-- Opening Marker --
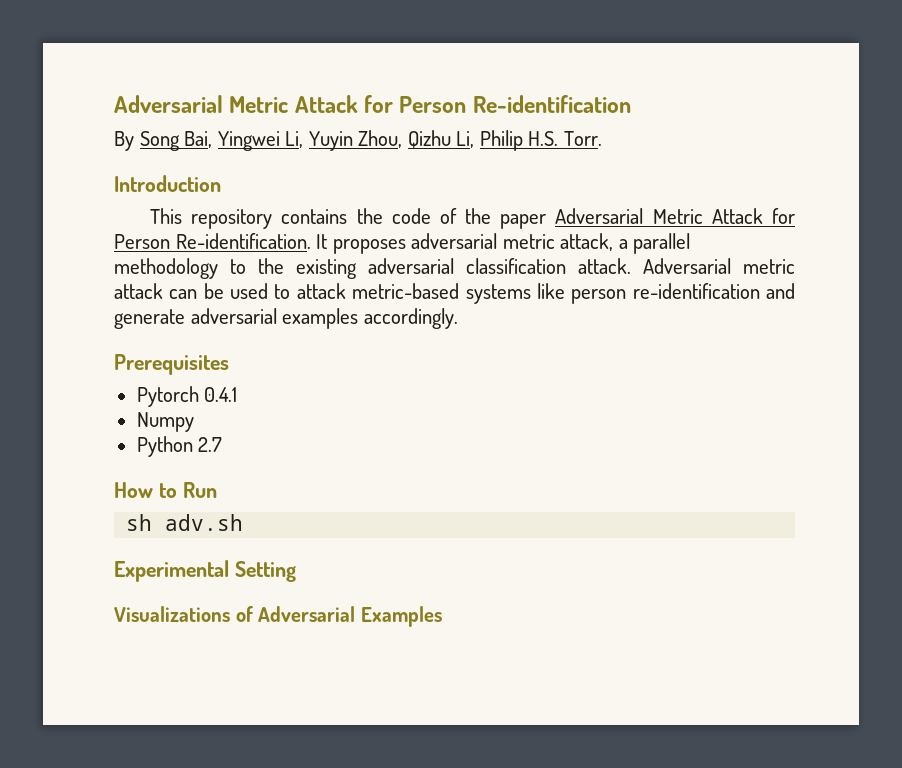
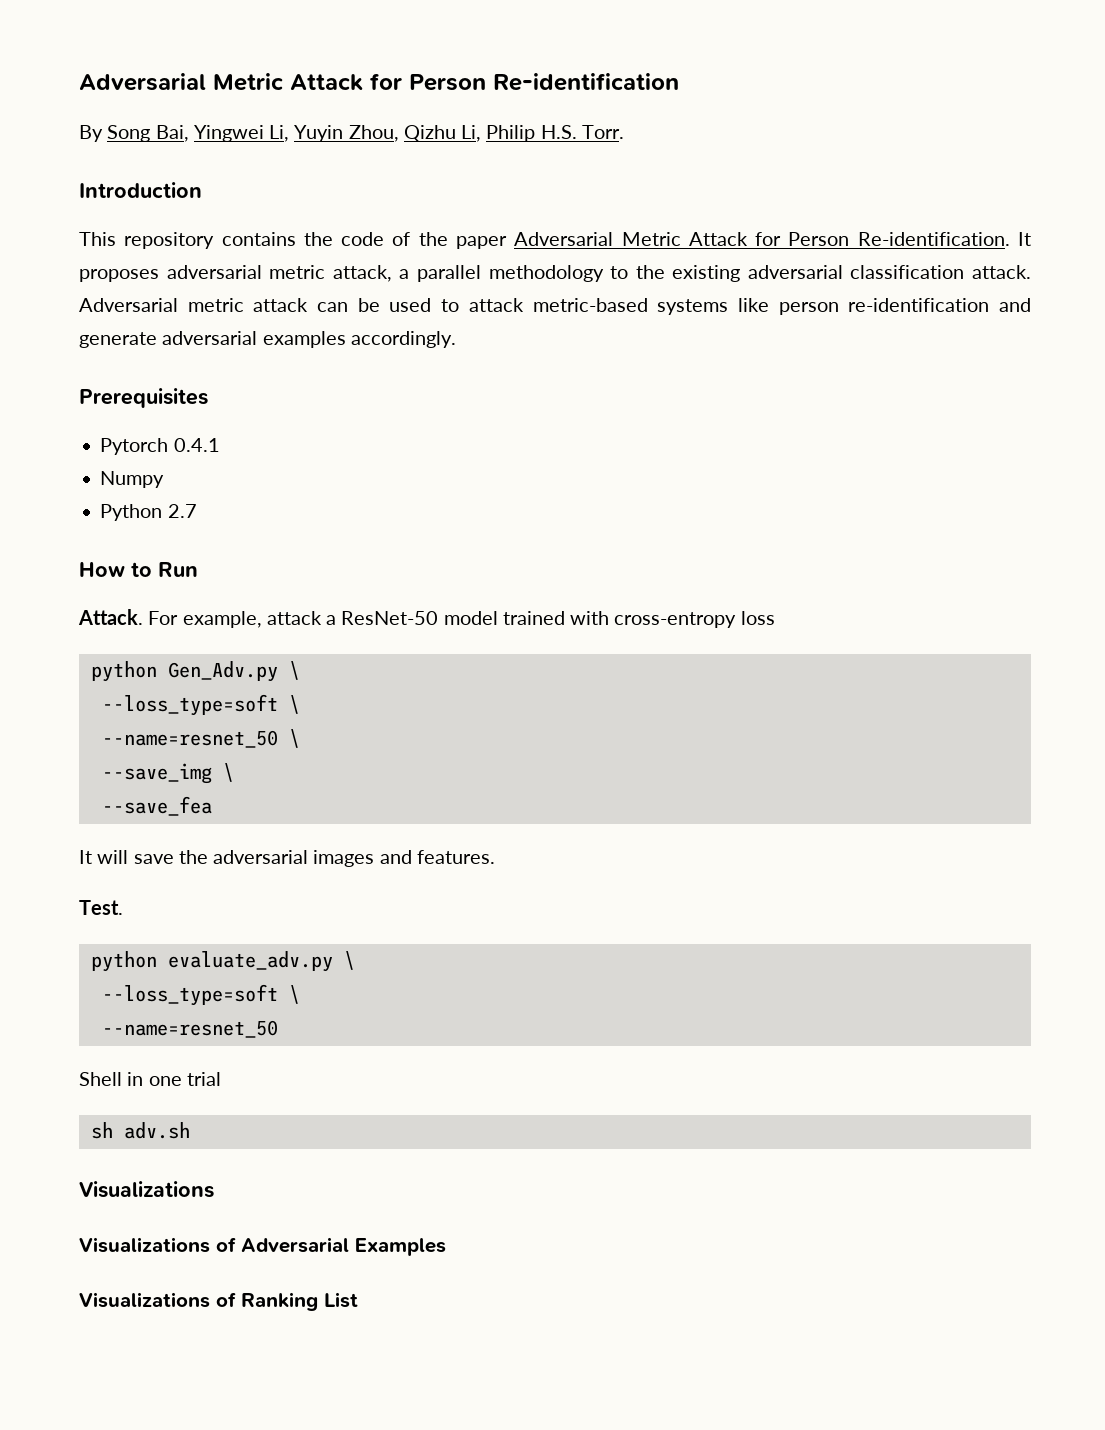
(217, 490) none -> [78,609,775,628] [90,661,300,682] [101,694,300,716] [101,729,300,748] [101,763,234,784] [101,796,212,816] [79,850,495,867] [79,900,123,915] [90,951,355,972] [101,984,300,1006] [101,1020,278,1038] [79,1072,221,1086] // Attack. For example, attack a ResNet-50 model trained with cross-entropy loss // python Gen_Adv.py \ // --loss_type=soft \ // --name=resnet_50 \ // --save_img \ // --save_fea // It will save the adversarial images and features. // Test. // python evaluate_adv.py \ // --loss_type=soft \ // --name=resnet_50 // Shell in one trial
[114,560,296,582] Experimental Setting -> [79,1181,214,1198] Visualizations
(442, 616) none -> [79,1292,358,1311] // Visualizations of Ranking List

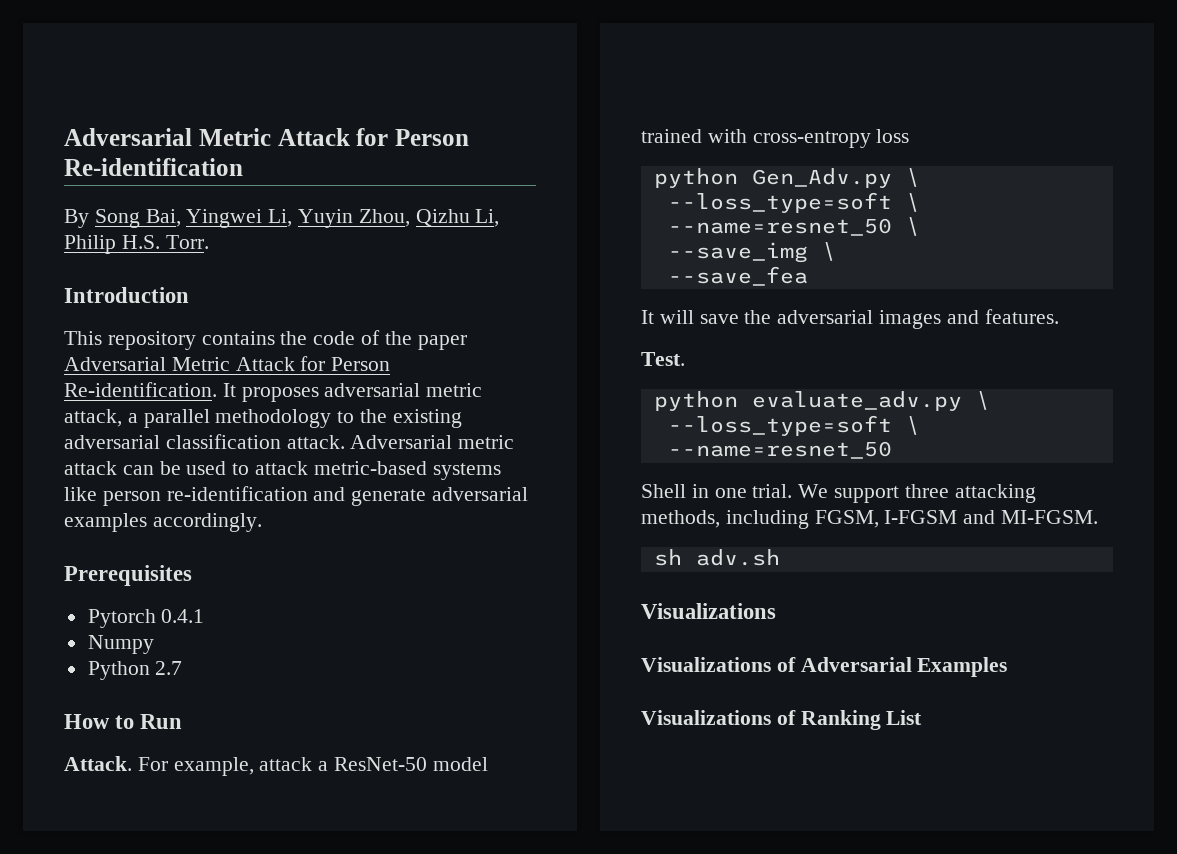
[186,1072,221,1086] trial -> [752,484,1036,503] [641,510,1099,529] trial. We support three attacking methods, including FGSM, I-FGSM and MI-FGSM.

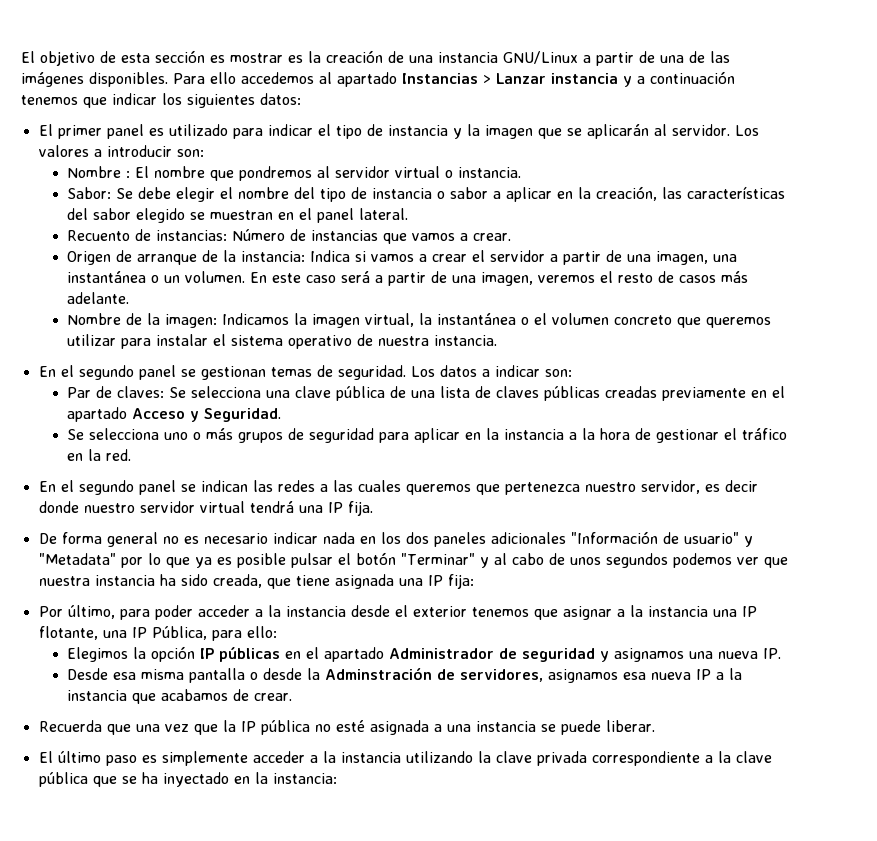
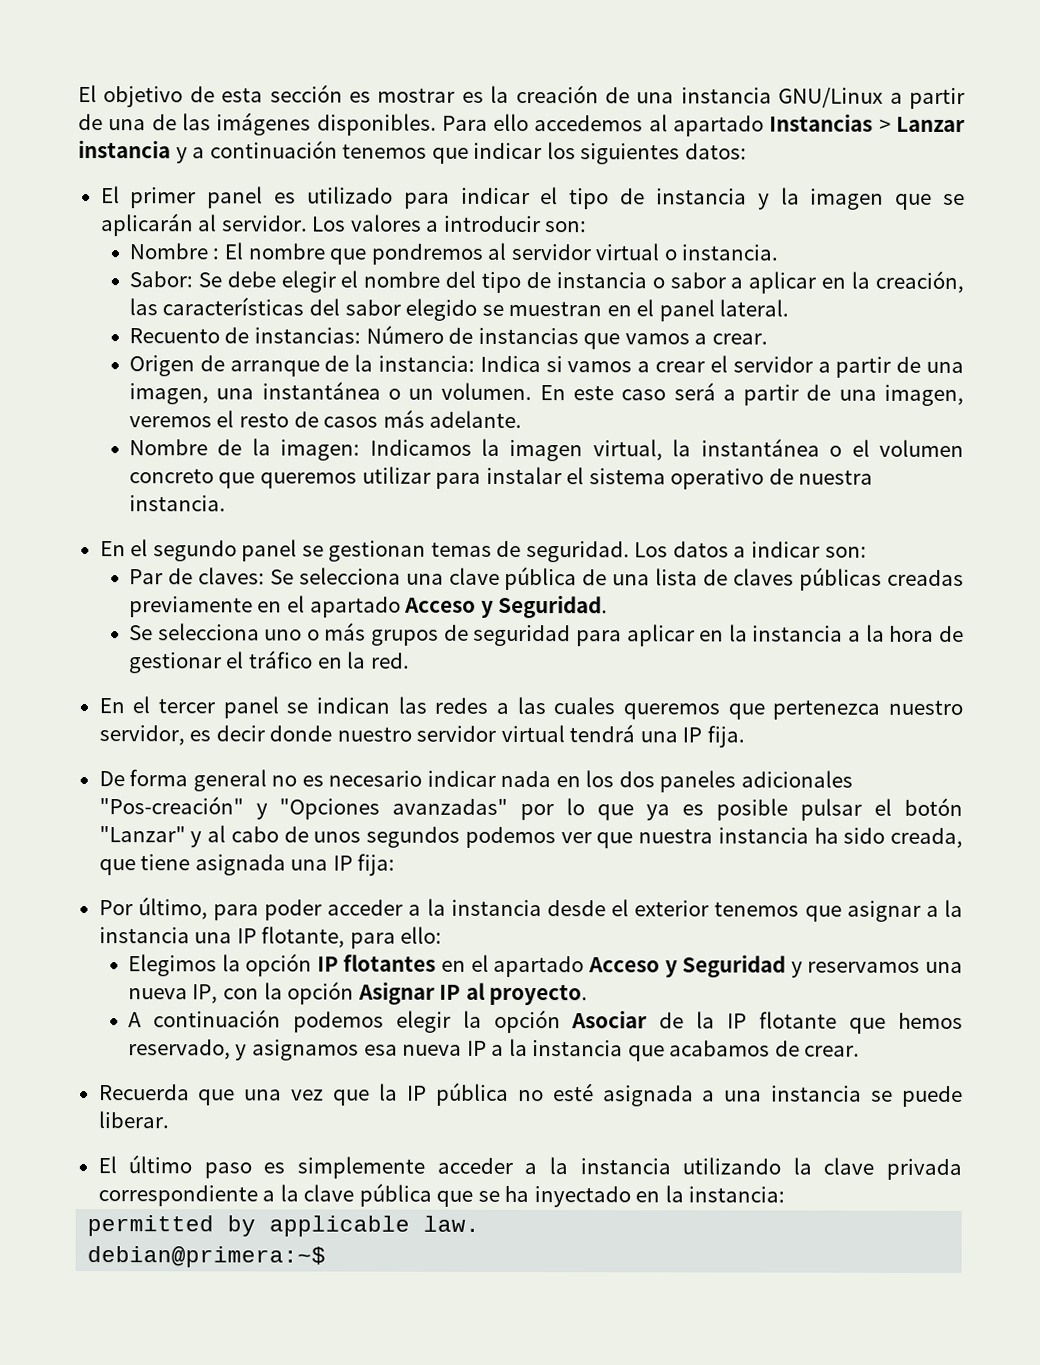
[78,480,134,495] segundo -> [157,698,215,714] tercer
[570,531,753,547] [38,553,116,565] "Información de usuario" y "Metadata" -> [98,796,509,820] "Pos-creación" y "Opciones avanzadas"
[400,553,475,565] "Terminar" -> [98,826,186,843] "Lanzar"
[102,626,207,640] una IP Pública, -> (346, 937) none
[219,647,782,662] [67,668,544,683] públicas en el apartado Administrador de seguridad y asignamos una nueva IP. // Desde esa misma pantalla o desde la Adminstración de servidores, -> [343,954,963,978] [127,981,589,1006] [127,1009,964,1034] [127,1039,248,1061] flotantes en el apartado Acceso y Seguridad y reservamos una nueva IP, con la opción Asignar IP al proyecto. // A continuación podemos elegir la opción Asociar de la IP flotante que hemos reservado, y
(337, 778) none -> [87,1215,481,1237] [87,1246,327,1268] // permitted by applicable law. // debian@primera:~$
-- Closing Marker --
» **What needs to be done**
Up in the listing, locate the line with "(442, 616) none"; print it and every line after it down to the line with "[102,626,207,640] una IP", which is included too. Skip the pictures.

» **Result below**
(442, 616) none -> [79,1292,358,1311] // Visualizations of Ranking List

[186,1072,221,1086] trial -> [752,484,1036,503] [641,510,1099,529] trial. We support three attacking methods, including FGSM, I-FGSM and MI-FGSM.

[78,480,134,495] segundo -> [157,698,215,714] tercer
[570,531,753,547] [38,553,116,565] "Información de usuario" y "Metadata" -> [98,796,509,820] "Pos-creación" y "Opciones avanzadas"
[400,553,475,565] "Terminar" -> [98,826,186,843] "Lanzar"
[102,626,207,640] una IP Pública, -> (346, 937) none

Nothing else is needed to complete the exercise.